🤖 AI Summary
To address the misalignment of human–AI beliefs arising from delayed AI information delivery and limited human attention in dynamic environments, this paper proposes a cognitive-modeling–based proactive communication planning method. The core innovation lies in the first extension of the Rational Speech Act (RSA) model to multi-timestep dynamic scenarios, integrating Bayesian reference resolution with user attention constraints to construct an “awareness projection” model that predicts future multi-step cognitive states and thereby optimizes information scheduling sequences.
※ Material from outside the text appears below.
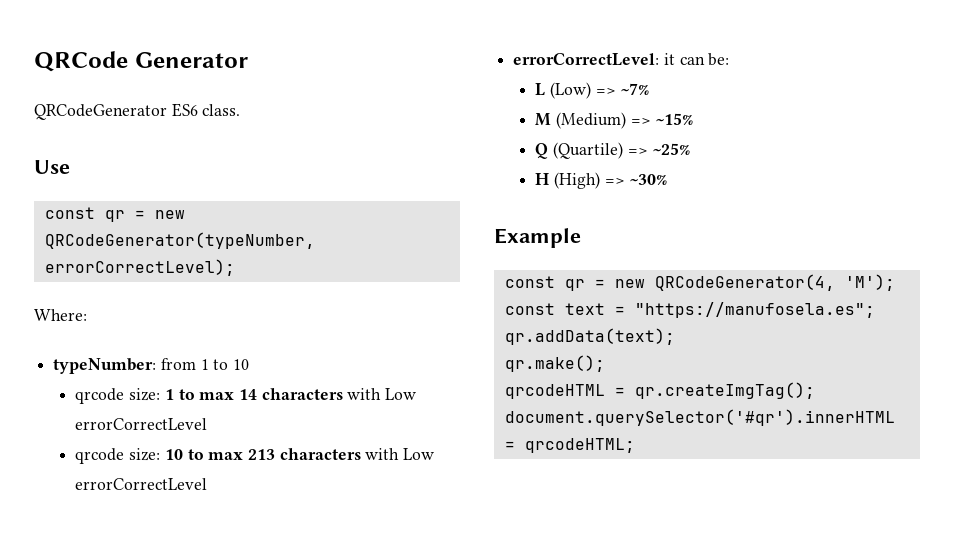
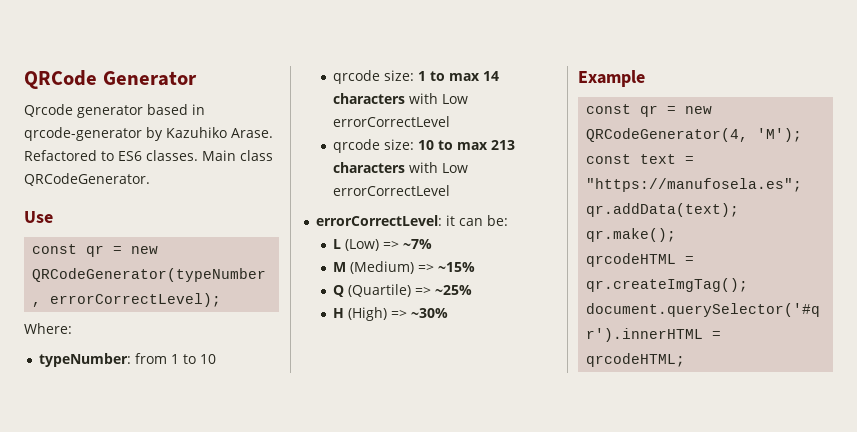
[34,103,241,120] QRCodeGenerator ES6 class. -> [24,104,205,118] [24,127,273,141] [24,150,273,161] [24,173,150,186] Qrcode generator based in qrcode-generator by Kazuhiko Arase. Refactored to ES6 classes. Main class QRCodeGenerator.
A prior-guided message interpretation mechanism enables cross-temporal adaptive signal modulation. Experiments demonstrate that, compared to baselines, the method significantly improves information transmission efficiency (+23.6%) and task coordination accuracy (+18.4%). It establishes a novel, interpretable, and predictive, cognition-driven paradigm for real-time human–AI alignment.
📝 Abstract
Adaptive agent design offers a way to improve human-AI collaboration on time-sensitive tasks in rapidly changing environments. In such cases, to ensure the human maintains an accurate understanding of critical task elements, an assistive agent must not only identify the highest priority information but also estimate how and when this information can be communicated most effectively, given that human attention represents a zero-sum cognitive resource where focus on one message diminishes awareness of other or upcoming information. We introduce a theoretical framework for adaptive signalling which meets these challenges by using principles of rational communication, formalised as Bayesian reference resolution using the Rational Speech Act (RSA) modelling framework, to plan a sequence of messages which optimise timely alignment between user belief and a dynamic environment. The agent adapts message specificity and timing to the particulars of a user and scenario based on projections of how prior-guided interpretation of messages will influence attention to the interface and subsequent belief update, across several timesteps out to a fixed horizon. In a comparison to baseline methods, we show that this effectiveness depends crucially on combining multi-step planning with a realistic model of user awareness. As the first application of RSA for communication in a dynamic environment, and for human-AI interaction in general, we establish theoretical foundations for pragmatic communication in human-agent teams, highlighting how insights from cognitive science can be capitalised to inform the design of assistive agents.